Try it:
Output each record below exactly. No images go in the copy.
────────────────────────────────────────
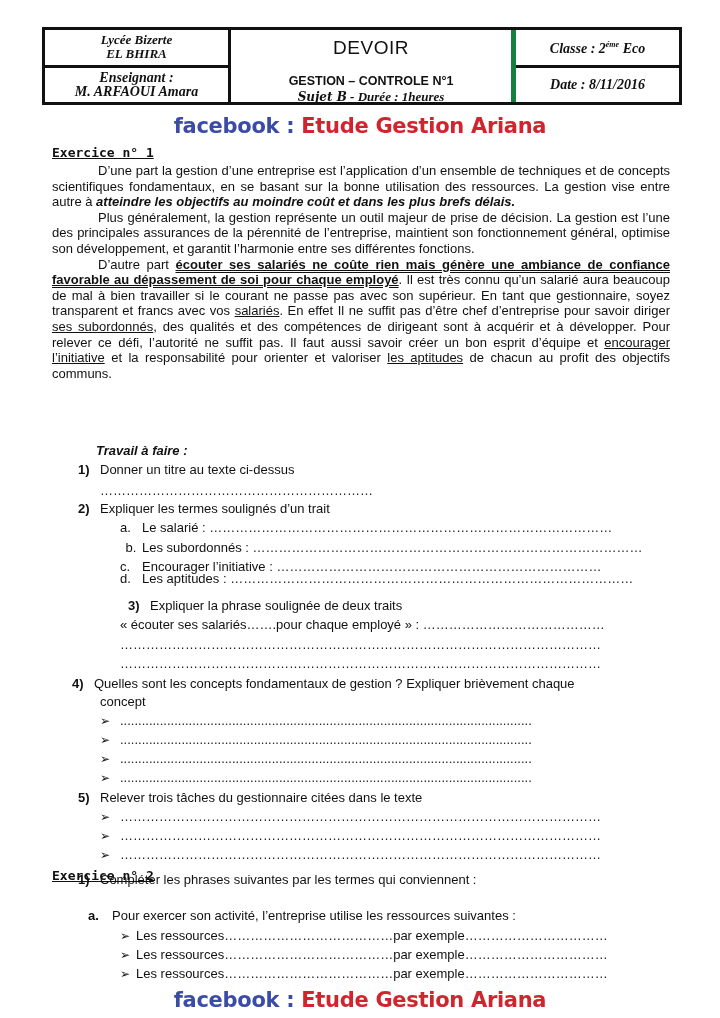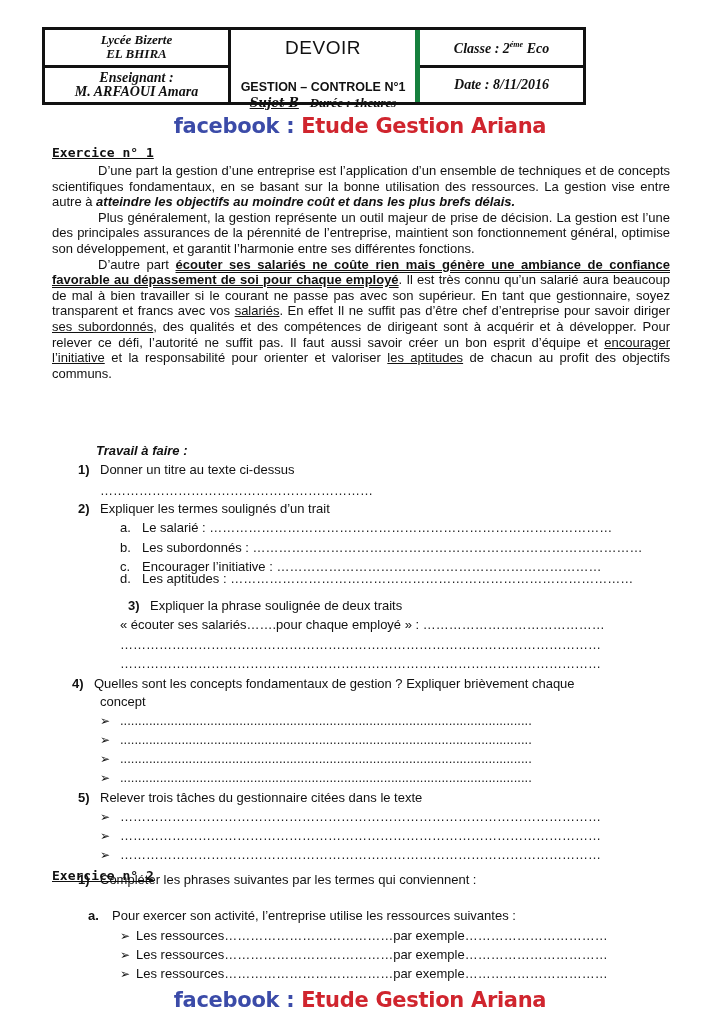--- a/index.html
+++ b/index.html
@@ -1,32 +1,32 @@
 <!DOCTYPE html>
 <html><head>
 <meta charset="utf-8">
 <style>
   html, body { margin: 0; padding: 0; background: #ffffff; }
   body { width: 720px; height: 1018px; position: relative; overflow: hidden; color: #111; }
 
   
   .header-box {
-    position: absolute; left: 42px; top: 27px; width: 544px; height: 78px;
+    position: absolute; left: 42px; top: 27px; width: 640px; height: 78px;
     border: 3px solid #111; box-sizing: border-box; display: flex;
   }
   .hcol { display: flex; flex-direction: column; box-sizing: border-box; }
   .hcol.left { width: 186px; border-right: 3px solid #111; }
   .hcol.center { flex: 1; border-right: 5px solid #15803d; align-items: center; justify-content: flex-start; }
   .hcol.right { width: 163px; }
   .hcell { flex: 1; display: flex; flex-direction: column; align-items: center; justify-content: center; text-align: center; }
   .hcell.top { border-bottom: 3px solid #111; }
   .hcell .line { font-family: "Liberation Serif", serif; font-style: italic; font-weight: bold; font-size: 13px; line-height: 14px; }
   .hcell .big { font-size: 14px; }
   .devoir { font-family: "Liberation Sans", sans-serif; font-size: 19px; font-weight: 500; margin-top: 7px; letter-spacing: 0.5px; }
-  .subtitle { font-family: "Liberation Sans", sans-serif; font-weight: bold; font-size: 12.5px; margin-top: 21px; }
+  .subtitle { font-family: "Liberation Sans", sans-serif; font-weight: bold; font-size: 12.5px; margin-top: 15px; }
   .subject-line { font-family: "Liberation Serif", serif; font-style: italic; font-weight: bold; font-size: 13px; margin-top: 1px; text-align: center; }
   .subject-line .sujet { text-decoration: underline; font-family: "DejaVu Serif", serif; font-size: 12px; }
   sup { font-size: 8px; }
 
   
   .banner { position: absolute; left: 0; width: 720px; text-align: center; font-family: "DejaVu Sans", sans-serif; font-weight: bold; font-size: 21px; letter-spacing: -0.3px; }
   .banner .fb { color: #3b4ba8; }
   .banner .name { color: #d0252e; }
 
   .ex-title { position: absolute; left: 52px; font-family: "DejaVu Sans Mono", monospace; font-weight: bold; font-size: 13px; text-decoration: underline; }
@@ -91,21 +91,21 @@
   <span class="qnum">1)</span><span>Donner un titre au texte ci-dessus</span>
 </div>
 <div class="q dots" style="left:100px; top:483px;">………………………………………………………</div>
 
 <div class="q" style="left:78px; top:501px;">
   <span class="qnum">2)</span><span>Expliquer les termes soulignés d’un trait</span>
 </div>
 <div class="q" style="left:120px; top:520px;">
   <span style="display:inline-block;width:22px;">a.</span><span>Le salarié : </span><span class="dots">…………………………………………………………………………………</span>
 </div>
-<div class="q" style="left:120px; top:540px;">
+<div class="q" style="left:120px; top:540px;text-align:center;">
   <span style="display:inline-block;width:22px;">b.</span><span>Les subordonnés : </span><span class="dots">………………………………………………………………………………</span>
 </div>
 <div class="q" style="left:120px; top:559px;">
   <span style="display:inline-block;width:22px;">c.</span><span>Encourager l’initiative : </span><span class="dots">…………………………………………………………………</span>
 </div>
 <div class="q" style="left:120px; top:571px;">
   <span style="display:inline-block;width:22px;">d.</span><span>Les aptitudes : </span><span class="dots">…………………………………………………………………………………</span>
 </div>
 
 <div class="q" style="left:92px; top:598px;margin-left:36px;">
────────────────────────────────────────
Completed exercise:
--- a/index.html
+++ b/index.html
@@ -1,32 +1,32 @@
 <!DOCTYPE html>
 <html><head>
 <meta charset="utf-8">
 <style>
   html, body { margin: 0; padding: 0; background: #ffffff; }
   body { width: 720px; height: 1018px; position: relative; overflow: hidden; color: #111; }
 
   
   .header-box {
-    position: absolute; left: 42px; top: 27px; width: 544px; height: 78px;
+    position: absolute; left: 42px; top: 27px; width: 640px; height: 78px;
     border: 3px solid #111; box-sizing: border-box; display: flex;
   }
   .hcol { display: flex; flex-direction: column; box-sizing: border-box; }
   .hcol.left { width: 186px; border-right: 3px solid #111; }
   .hcol.center { flex: 1; border-right: 5px solid #15803d; align-items: center; justify-content: flex-start; }
   .hcol.right { width: 163px; }
   .hcell { flex: 1; display: flex; flex-direction: column; align-items: center; justify-content: center; text-align: center; }
   .hcell.top { border-bottom: 3px solid #111; }
   .hcell .line { font-family: "Liberation Serif", serif; font-style: italic; font-weight: bold; font-size: 13px; line-height: 14px; }
   .hcell .big { font-size: 14px; }
   .devoir { font-family: "Liberation Sans", sans-serif; font-size: 19px; font-weight: 500; margin-top: 7px; letter-spacing: 0.5px; }
-  .subtitle { font-family: "Liberation Sans", sans-serif; font-weight: bold; font-size: 12.5px; margin-top: 21px; }
+  .subtitle { font-family: "Liberation Sans", sans-serif; font-weight: bold; font-size: 12.5px; margin-top: 15px; }
   .subject-line { font-family: "Liberation Serif", serif; font-style: italic; font-weight: bold; font-size: 13px; margin-top: 1px; text-align: center; }
   .subject-line .sujet { text-decoration: underline; font-family: "DejaVu Serif", serif; font-size: 12px; }
   sup { font-size: 8px; }
 
   
   .banner { position: absolute; left: 0; width: 720px; text-align: center; font-family: "DejaVu Sans", sans-serif; font-weight: bold; font-size: 21px; letter-spacing: -0.3px; }
   .banner .fb { color: #3b4ba8; }
   .banner .name { color: #d0252e; }
 
   .ex-title { position: absolute; left: 52px; font-family: "DejaVu Sans Mono", monospace; font-weight: bold; font-size: 13px; text-decoration: underline; }
@@ -91,21 +91,21 @@
   <span class="qnum">1)</span><span>Donner un titre au texte ci-dessus</span>
 </div>
 <div class="q dots" style="left:100px; top:483px;">………………………………………………………</div>
 
 <div class="q" style="left:78px; top:501px;">
   <span class="qnum">2)</span><span>Expliquer les termes soulignés d’un trait</span>
 </div>
 <div class="q" style="left:120px; top:520px;">
   <span style="display:inline-block;width:22px;">a.</span><span>Le salarié : </span><span class="dots">…………………………………………………………………………………</span>
 </div>
-<div class="q" style="left:120px; top:540px;">
+<div class="q" style="left:120px; top:540px;text-align:center;">
   <span style="display:inline-block;width:22px;">b.</span><span>Les subordonnés : </span><span class="dots">………………………………………………………………………………</span>
 </div>
 <div class="q" style="left:120px; top:559px;">
   <span style="display:inline-block;width:22px;">c.</span><span>Encourager l’initiative : </span><span class="dots">…………………………………………………………………</span>
 </div>
 <div class="q" style="left:120px; top:571px;">
   <span style="display:inline-block;width:22px;">d.</span><span>Les aptitudes : </span><span class="dots">…………………………………………………………………………………</span>
 </div>
 
 <div class="q" style="left:92px; top:598px;margin-left:36px;">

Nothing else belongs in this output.